À Ersal, la schizophrénie à son comble

Un nouveau soldat menacé de décapitation par l'EI et un sous-officier kidnappé en plein jour.

À l'instar des militaires captifs retenus par les jihadistes dans le jurd, le village de Ersal est lui aussi l'otage d'une situation complexe.

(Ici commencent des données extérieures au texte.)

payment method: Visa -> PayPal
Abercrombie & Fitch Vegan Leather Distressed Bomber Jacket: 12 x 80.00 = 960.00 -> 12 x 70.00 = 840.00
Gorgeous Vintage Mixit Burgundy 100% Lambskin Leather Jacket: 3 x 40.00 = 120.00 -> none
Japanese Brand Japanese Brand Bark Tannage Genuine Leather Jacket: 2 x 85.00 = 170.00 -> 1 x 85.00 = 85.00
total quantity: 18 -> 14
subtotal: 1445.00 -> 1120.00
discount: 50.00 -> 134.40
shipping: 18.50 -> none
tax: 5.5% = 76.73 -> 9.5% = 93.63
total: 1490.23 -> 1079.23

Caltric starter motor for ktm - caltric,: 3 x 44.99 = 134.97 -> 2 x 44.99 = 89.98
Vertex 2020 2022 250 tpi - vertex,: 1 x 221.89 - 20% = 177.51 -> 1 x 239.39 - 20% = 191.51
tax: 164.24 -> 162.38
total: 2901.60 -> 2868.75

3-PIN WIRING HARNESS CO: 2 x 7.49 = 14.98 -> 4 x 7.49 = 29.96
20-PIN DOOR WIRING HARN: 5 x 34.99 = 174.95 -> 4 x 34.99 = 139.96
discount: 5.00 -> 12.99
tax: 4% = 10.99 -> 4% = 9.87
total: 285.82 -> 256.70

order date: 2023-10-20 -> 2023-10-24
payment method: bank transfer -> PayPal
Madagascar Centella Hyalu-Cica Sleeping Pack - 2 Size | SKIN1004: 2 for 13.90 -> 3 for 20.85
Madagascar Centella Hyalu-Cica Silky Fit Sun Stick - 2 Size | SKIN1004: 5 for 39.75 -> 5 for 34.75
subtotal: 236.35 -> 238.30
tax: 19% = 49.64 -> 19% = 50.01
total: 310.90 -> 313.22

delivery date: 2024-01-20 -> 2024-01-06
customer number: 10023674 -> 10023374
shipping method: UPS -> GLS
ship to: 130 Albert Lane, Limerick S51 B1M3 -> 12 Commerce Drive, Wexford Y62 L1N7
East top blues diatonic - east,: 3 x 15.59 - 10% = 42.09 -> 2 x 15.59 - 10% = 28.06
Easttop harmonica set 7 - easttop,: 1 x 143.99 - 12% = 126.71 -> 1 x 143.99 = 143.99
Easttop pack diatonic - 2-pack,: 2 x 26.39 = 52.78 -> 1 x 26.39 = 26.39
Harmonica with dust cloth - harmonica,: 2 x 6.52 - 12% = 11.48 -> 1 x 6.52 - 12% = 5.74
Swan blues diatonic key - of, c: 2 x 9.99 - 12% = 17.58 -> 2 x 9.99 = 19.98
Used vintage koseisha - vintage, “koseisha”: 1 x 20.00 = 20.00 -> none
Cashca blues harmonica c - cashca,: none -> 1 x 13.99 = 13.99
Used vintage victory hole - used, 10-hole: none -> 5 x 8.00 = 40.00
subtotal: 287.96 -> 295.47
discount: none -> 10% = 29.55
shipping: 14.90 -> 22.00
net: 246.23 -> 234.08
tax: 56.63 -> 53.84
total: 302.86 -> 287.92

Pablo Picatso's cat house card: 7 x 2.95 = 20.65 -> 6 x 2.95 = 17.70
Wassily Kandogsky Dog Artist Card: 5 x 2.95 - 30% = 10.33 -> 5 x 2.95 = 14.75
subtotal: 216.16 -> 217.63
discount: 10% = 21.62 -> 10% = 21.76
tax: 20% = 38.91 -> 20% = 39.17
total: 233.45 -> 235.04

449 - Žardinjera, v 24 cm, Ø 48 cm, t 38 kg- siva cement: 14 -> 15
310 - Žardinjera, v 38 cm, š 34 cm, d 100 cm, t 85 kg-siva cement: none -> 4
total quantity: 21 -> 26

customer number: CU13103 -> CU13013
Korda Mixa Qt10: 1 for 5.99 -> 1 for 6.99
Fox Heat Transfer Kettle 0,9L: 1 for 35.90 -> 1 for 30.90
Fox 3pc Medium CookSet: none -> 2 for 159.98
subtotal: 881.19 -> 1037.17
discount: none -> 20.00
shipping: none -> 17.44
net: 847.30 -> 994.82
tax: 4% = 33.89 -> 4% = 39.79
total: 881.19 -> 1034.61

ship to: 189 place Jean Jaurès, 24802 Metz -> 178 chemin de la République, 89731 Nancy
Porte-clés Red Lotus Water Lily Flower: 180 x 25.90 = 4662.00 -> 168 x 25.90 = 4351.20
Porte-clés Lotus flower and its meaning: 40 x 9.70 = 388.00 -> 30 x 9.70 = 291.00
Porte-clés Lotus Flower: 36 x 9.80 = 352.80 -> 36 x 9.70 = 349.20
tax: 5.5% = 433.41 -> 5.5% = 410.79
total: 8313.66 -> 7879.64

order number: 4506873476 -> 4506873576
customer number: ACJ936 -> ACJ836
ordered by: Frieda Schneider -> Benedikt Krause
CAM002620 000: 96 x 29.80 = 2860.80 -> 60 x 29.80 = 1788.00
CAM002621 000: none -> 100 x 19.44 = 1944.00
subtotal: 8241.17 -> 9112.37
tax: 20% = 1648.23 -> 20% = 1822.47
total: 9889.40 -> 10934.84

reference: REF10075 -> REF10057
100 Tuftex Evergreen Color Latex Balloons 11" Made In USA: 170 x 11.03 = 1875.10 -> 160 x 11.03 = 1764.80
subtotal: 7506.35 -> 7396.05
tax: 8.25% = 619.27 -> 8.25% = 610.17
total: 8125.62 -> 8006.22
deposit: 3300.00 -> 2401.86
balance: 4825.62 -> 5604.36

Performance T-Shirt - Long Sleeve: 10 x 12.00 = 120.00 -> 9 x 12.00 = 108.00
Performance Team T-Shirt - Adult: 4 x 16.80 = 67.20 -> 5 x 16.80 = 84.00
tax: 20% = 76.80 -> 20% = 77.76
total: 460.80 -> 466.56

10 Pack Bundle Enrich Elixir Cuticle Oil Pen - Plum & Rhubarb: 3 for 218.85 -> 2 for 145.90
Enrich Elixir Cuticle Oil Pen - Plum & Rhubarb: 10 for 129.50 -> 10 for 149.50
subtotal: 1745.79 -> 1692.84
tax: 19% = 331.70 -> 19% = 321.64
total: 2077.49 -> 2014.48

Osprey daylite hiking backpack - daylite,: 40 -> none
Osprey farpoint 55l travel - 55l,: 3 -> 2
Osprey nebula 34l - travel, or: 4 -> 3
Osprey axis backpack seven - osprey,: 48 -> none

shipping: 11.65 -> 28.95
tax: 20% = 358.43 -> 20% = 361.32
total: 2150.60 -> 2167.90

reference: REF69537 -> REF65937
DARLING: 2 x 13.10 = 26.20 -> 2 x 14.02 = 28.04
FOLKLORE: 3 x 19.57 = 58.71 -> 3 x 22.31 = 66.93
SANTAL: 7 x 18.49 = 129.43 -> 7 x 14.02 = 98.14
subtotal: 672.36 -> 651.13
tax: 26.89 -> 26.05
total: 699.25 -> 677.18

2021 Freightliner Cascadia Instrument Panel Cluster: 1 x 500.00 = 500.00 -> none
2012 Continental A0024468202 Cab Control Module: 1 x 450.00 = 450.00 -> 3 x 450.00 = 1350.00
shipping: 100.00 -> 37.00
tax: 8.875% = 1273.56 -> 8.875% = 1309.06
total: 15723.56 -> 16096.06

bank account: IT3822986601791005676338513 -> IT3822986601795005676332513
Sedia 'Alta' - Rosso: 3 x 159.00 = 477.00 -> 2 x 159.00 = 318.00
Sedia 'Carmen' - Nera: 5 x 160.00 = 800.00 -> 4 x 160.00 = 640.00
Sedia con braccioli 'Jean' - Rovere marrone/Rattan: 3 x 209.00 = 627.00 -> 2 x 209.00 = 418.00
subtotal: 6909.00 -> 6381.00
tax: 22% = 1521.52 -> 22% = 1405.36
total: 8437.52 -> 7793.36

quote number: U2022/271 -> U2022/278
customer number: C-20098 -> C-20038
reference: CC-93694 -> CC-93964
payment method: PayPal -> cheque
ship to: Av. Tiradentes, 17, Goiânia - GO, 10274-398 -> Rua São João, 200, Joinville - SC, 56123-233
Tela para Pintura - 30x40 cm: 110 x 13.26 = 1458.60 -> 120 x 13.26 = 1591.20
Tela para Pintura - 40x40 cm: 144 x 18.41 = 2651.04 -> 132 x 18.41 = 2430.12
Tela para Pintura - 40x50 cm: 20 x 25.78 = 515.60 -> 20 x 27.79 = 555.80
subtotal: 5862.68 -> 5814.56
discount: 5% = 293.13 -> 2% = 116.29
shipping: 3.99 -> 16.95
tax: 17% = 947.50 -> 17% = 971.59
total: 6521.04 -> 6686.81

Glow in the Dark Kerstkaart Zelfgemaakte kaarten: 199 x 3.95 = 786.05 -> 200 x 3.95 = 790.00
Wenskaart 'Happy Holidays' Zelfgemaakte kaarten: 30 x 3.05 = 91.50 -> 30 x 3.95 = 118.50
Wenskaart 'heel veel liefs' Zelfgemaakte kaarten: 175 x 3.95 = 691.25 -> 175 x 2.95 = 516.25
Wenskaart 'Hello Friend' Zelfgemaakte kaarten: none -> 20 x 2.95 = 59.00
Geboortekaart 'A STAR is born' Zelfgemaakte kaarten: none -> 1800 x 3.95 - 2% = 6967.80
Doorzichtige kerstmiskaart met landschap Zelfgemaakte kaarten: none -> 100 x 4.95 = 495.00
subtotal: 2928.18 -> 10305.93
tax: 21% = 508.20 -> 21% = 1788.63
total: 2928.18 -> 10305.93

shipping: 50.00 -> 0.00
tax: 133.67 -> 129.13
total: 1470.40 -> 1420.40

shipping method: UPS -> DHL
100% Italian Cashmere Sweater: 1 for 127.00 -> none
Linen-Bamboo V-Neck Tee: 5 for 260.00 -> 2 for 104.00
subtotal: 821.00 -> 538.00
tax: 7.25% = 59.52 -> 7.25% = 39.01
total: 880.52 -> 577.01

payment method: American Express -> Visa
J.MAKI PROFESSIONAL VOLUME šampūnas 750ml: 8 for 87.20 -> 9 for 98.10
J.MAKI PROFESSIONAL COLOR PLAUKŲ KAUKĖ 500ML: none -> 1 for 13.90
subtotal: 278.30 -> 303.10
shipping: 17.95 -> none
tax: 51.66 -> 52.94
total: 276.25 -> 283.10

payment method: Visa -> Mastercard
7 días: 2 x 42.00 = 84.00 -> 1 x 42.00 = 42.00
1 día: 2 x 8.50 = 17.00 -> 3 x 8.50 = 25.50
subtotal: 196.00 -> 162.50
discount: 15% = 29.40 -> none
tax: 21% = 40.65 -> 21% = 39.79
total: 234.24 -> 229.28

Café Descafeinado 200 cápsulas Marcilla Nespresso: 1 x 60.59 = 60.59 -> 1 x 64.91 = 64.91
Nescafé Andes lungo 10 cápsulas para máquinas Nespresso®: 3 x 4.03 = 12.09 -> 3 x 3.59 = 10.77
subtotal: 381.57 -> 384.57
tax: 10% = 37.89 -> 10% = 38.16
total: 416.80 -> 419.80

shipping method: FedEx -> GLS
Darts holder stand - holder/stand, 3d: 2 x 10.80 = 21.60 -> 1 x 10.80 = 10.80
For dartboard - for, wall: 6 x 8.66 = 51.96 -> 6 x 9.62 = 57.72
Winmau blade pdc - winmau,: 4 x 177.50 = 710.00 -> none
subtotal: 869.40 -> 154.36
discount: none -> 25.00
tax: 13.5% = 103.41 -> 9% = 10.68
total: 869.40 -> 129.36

Depuis les affrontements avec le Front al-Nosra et l'État islamique, et l'enlèvement de plusieurs militaires dont la libération a été conditionnée par une multitude d'exigences rédhibitoires pour l'État, ce village sunnite de 40 000 habitants, relié à la Syrie par son jurd, se trouve enlisé dans une guerre de souveraineté que mène la troupe contre les jihadistes. Ployant sous le poids socio-économique et démographique des 140 000 réfugiés syriens accueillis sur les lieux, dont quelques-uns ne sont autres que les familles des jihadistes qui mènent depuis des semaines des incursions dans le village, Ersal vit actuellement une totale schizophrénie.
Tiraillé entre ses couleurs patriotiques – le village compte 1 000 militaires qui servent dans l'armée et les FSI – et une propension à l'islamisme politique illustré par un soutien quasi aveugle à l'opposition syrienne, le village paie aujourd'hui le prix de cette duplicité.
Celle-ci s'est manifestée une fois de plus hier par le kidnapping, au niveau du barrage de Wadi Hmayyed, d'un nouveau soldat, un membre des services de renseignements de l'armée. Quelques heures plus tard, en soirée, l'État islamique menaçait de tuer un des soldats qu'il détient dans les prochaines 24 heures si les négociations de l'échange n'aboutissent pas entre-temps. Cette menace survient après un ultimatum similaire lancé avant-hier par le groupe al-Nosra qui détient lui aussi des militaires et des gendarmes.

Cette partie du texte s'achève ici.